Segui il cammino di brevi

lucerne, alla volta imbrunita

di pietra; ascolta e dimentica.

Il frastuono confuso di voci

deserte ti ottunde gli orecchi,

ti annoda la gola: lascia

lontano le voci nel vento,

lascia morire le strane

parole, lungo le strade,

come la neve si asciuga

del sole: ascolta e dimentica.

Segui il filo della mia voce

sottile, fra le orme calcaree

del tuo labirinto, e senti

la pioggia del sole ferire

i tuoi occhi: è normale,

sei ora un bimbo che nasce.

Ancora ti assonna il pensiero

del lento papavero in sogno,

ma senti ora il mirto rugoso,

la menta fragrante dell’ombra

o il glauco albore della rugiada

di mare, e il soffio del chiaro

eucalyptus: ti sveglia le nari

col fresco profumo marino;

lo senti l’odore sopito

del mare, perenne allo scoglio

silente? È lì.

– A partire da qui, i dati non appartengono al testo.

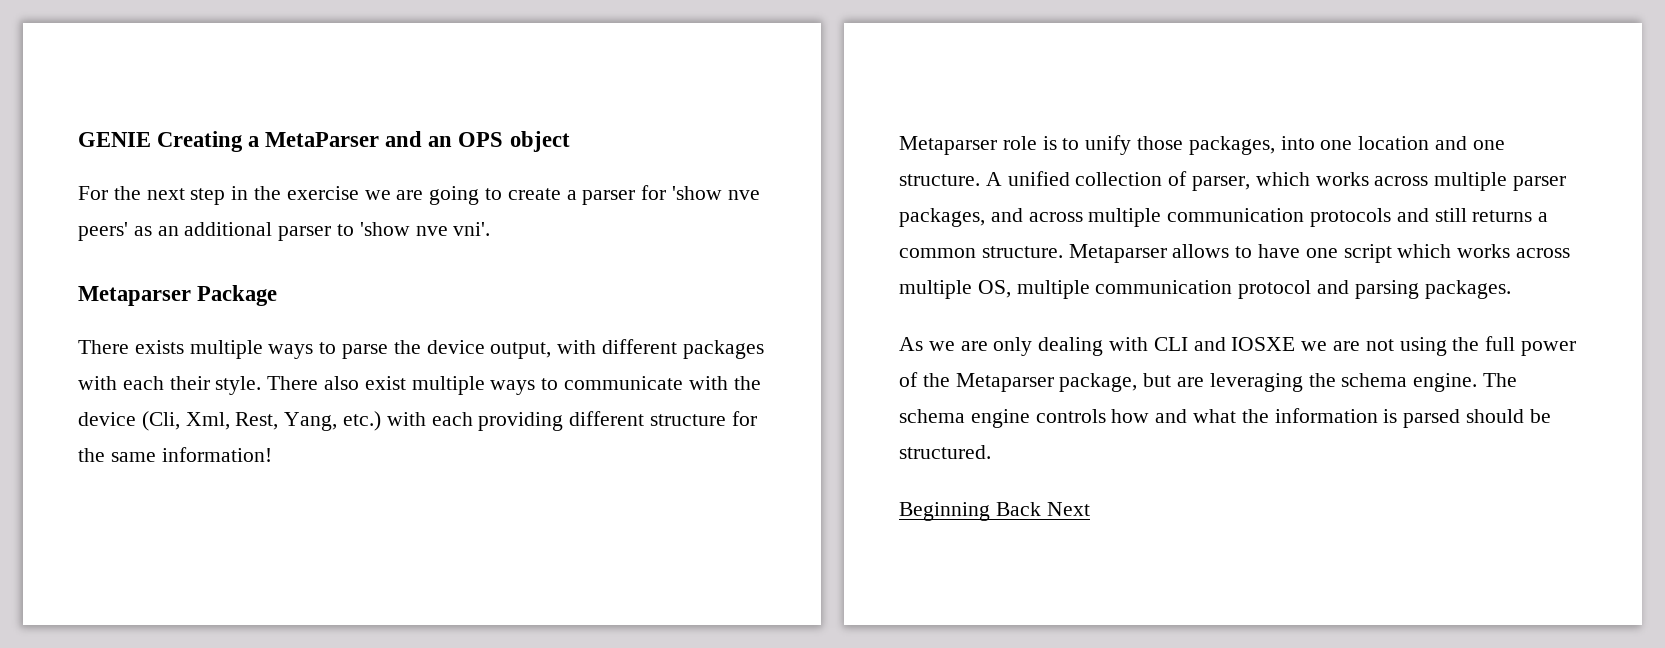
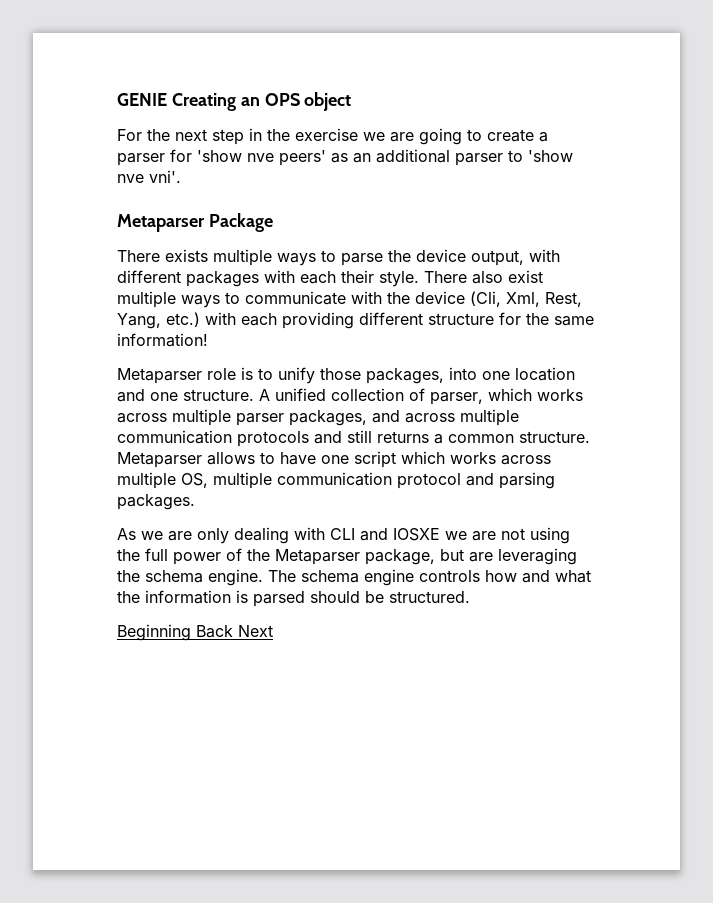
[248,131,423,147] a MetaParser and -> (236, 102) none

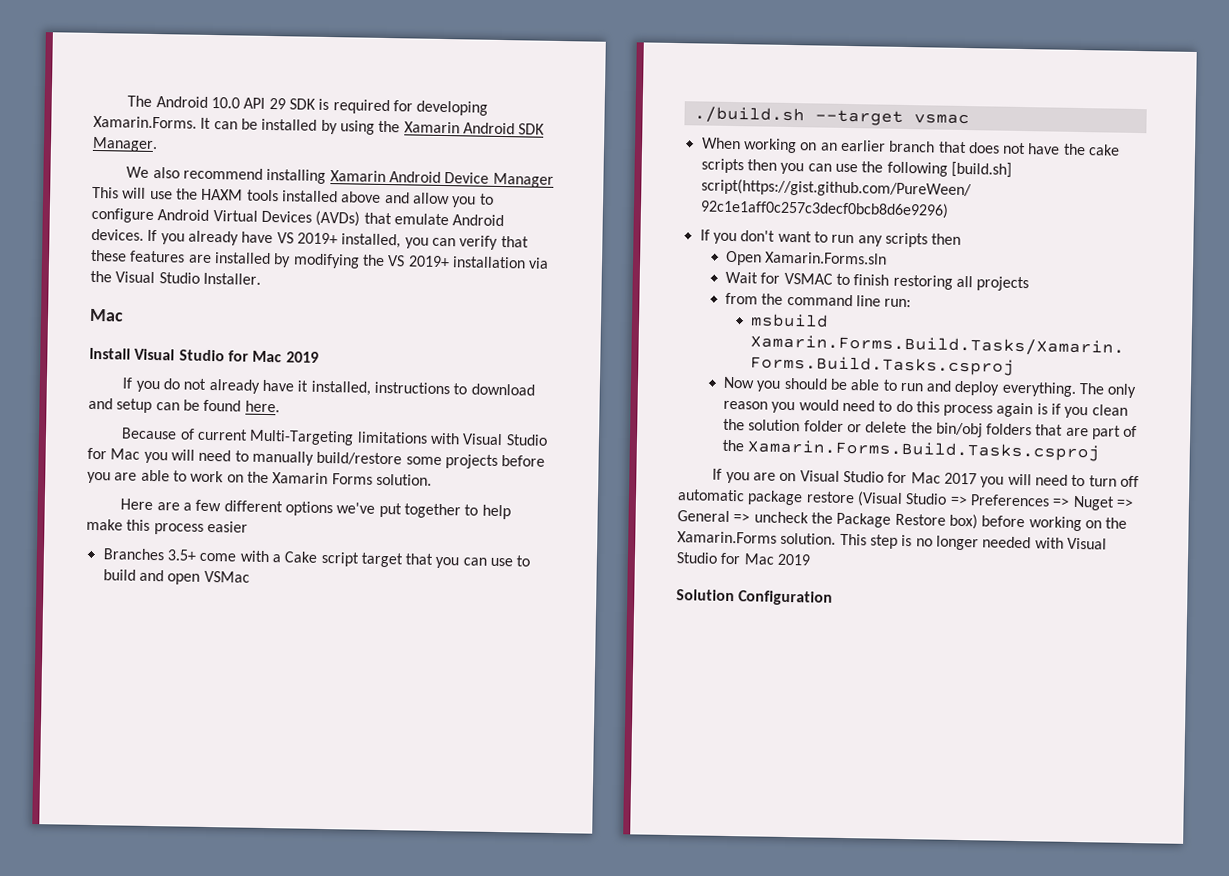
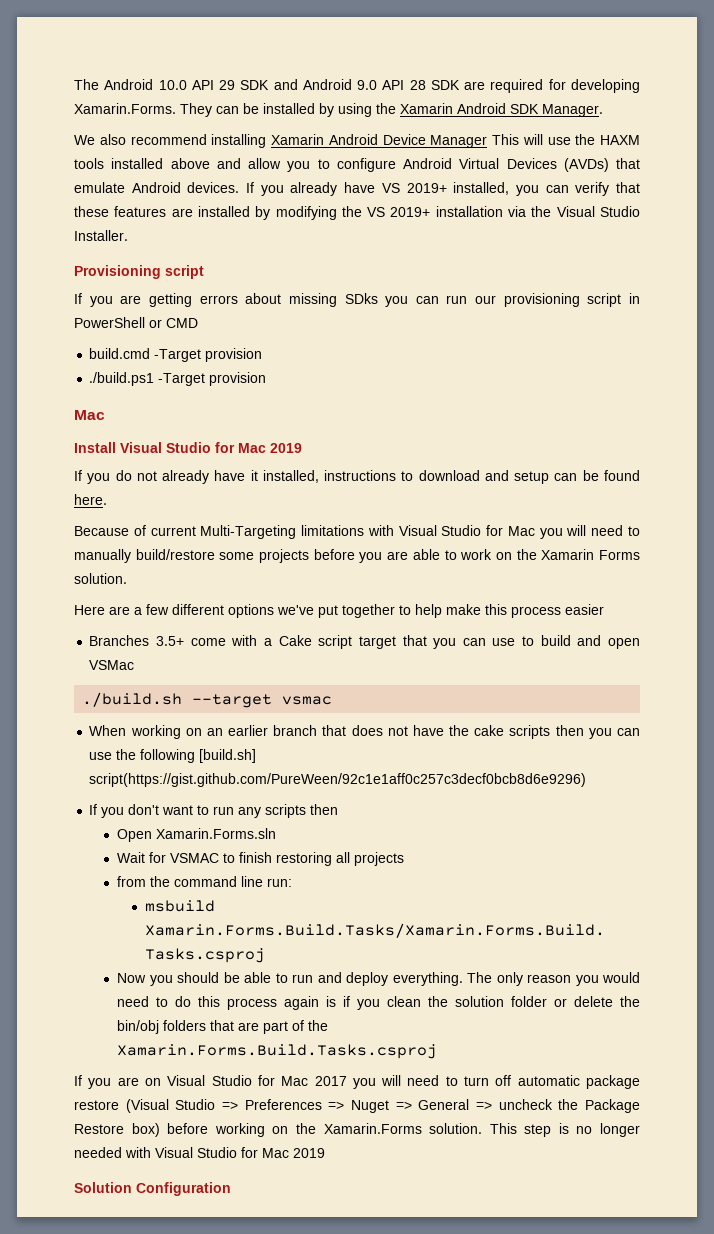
[318,98,330,111] is -> [273,79,486,90] and Android 9.0 API 28 SDK are
[200,117,212,129] It -> [180,103,212,117] They
(261, 278) none -> [74,265,204,279] [74,293,641,307] [74,317,198,328] [89,348,263,362] [89,372,267,386] // Provisioning script // If you are getting errors about missing SDks you can run our provisioning script in PowerShell or CMD // build.cmd -Target provision // ./build.ps1 -Target provision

Nella quiete inquieta

dell’onde la mia voce di miele

risuona del vero il tuo nome:

ascolta, ascolta e dimentica”.

Tacet

Talvolta qualcuno ritorna

da un’altra penombra,

ne impetri la voce,

ma non risponde:

è un remoto silenzio

che svela il mistero

che non si pronuncia.

Sarà un altro giorno,

fra i giorni, che tace.

La Cumana

Il vento furioso è una voce d’alloro,

un bruito che mesce parole alle foglie,

all’ombra di tede, che freme, un respiro

che esala la terra, e aggrava le ciglia.

Ancora tre volte il vento ha frullato

le foglie a sei dita, ma sono di polvere,

un’ombra nelle ombre, e sibila e striscia

tra i cespi sugli occhi di bianche ginestre.

La cicala frinisce nel giorno che muore,

in un soffio che effonde un amplesso di voce,

e sfiorisce, nelle parole che mai ho ascoltato

e nella carezza che mai mi ha lasciato.